→ **What is required**
Each record that follows must be reproduced exactly.

→ **Input records**
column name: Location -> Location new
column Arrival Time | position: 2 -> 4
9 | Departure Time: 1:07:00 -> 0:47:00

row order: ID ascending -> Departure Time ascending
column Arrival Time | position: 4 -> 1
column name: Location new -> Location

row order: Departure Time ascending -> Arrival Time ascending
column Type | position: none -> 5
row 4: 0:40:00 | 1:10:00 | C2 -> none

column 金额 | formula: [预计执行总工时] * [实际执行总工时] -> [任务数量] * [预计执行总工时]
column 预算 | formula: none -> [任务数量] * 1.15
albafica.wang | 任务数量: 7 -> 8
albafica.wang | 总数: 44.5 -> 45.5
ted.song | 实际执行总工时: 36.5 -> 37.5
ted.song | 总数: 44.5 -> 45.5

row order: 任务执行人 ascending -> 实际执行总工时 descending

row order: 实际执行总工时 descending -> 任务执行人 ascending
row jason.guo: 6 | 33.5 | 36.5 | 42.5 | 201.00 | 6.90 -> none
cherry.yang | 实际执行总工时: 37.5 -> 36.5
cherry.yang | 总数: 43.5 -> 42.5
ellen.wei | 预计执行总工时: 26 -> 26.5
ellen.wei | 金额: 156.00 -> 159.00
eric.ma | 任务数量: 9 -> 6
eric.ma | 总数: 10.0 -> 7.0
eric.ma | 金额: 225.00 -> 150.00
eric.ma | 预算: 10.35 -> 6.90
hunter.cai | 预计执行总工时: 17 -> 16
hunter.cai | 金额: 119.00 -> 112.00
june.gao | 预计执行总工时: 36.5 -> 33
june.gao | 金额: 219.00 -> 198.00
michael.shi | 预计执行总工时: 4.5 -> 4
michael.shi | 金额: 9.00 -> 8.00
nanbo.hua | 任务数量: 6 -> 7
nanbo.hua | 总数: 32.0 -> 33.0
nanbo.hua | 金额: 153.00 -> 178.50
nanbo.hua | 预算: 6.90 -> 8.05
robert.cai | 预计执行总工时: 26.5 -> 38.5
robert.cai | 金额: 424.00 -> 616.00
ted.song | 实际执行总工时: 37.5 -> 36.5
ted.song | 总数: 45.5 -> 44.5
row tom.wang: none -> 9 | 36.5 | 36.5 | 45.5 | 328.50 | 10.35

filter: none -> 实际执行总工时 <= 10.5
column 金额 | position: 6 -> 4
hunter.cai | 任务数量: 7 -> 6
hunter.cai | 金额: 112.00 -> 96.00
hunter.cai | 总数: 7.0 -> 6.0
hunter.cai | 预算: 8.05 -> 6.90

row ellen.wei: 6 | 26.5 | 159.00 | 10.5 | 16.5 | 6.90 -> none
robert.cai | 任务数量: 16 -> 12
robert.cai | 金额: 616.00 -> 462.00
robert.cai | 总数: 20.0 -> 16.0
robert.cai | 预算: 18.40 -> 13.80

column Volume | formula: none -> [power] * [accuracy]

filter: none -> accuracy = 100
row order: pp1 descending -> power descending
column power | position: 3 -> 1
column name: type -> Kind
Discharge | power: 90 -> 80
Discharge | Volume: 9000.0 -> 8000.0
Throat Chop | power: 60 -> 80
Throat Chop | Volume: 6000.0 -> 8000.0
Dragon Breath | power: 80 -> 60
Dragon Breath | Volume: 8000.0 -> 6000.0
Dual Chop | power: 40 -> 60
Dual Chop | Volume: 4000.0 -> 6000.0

→ **Finished exercise**
column name: Location -> Location new
column Arrival Time | position: 2 -> 4
9 | Departure Time: 1:07:00 -> 0:47:00

row order: ID ascending -> Departure Time ascending
column Arrival Time | position: 4 -> 1
column name: Location new -> Location

row order: Departure Time ascending -> Arrival Time ascending
column Type | position: none -> 5
row 4: 0:40:00 | 1:10:00 | C2 -> none

column 金额 | formula: [预计执行总工时] * [实际执行总工时] -> [任务数量] * [预计执行总工时]
column 预算 | formula: none -> [任务数量] * 1.15
albafica.wang | 任务数量: 7 -> 8
albafica.wang | 总数: 44.5 -> 45.5
ted.song | 实际执行总工时: 36.5 -> 37.5
ted.song | 总数: 44.5 -> 45.5

row order: 任务执行人 ascending -> 实际执行总工时 descending

row order: 实际执行总工时 descending -> 任务执行人 ascending
row jason.guo: 6 | 33.5 | 36.5 | 42.5 | 201.00 | 6.90 -> none
cherry.yang | 实际执行总工时: 37.5 -> 36.5
cherry.yang | 总数: 43.5 -> 42.5
ellen.wei | 预计执行总工时: 26 -> 26.5
ellen.wei | 金额: 156.00 -> 159.00
eric.ma | 任务数量: 9 -> 6
eric.ma | 总数: 10.0 -> 7.0
eric.ma | 金额: 225.00 -> 150.00
eric.ma | 预算: 10.35 -> 6.90
hunter.cai | 预计执行总工时: 17 -> 16
hunter.cai | 金额: 119.00 -> 112.00
june.gao | 预计执行总工时: 36.5 -> 33
june.gao | 金额: 219.00 -> 198.00
michael.shi | 预计执行总工时: 4.5 -> 4
michael.shi | 金额: 9.00 -> 8.00
nanbo.hua | 任务数量: 6 -> 7
nanbo.hua | 总数: 32.0 -> 33.0
nanbo.hua | 金额: 153.00 -> 178.50
nanbo.hua | 预算: 6.90 -> 8.05
robert.cai | 预计执行总工时: 26.5 -> 38.5
robert.cai | 金额: 424.00 -> 616.00
ted.song | 实际执行总工时: 37.5 -> 36.5
ted.song | 总数: 45.5 -> 44.5
row tom.wang: none -> 9 | 36.5 | 36.5 | 45.5 | 328.50 | 10.35

filter: none -> 实际执行总工时 <= 10.5
column 金额 | position: 6 -> 4
hunter.cai | 任务数量: 7 -> 6
hunter.cai | 金额: 112.00 -> 96.00
hunter.cai | 总数: 7.0 -> 6.0
hunter.cai | 预算: 8.05 -> 6.90

row ellen.wei: 6 | 26.5 | 159.00 | 10.5 | 16.5 | 6.90 -> none
robert.cai | 任务数量: 16 -> 12
robert.cai | 金额: 616.00 -> 462.00
robert.cai | 总数: 20.0 -> 16.0
robert.cai | 预算: 18.40 -> 13.80

column Volume | formula: none -> [power] * [accuracy]

filter: none -> accuracy = 100
row order: pp1 descending -> power descending
column power | position: 3 -> 1
column name: type -> Kind
Discharge | power: 90 -> 80
Discharge | Volume: 9000.0 -> 8000.0
Throat Chop | power: 60 -> 80
Throat Chop | Volume: 6000.0 -> 8000.0
Dragon Breath | power: 80 -> 60
Dragon Breath | Volume: 8000.0 -> 6000.0
Dual Chop | power: 40 -> 60
Dual Chop | Volume: 4000.0 -> 6000.0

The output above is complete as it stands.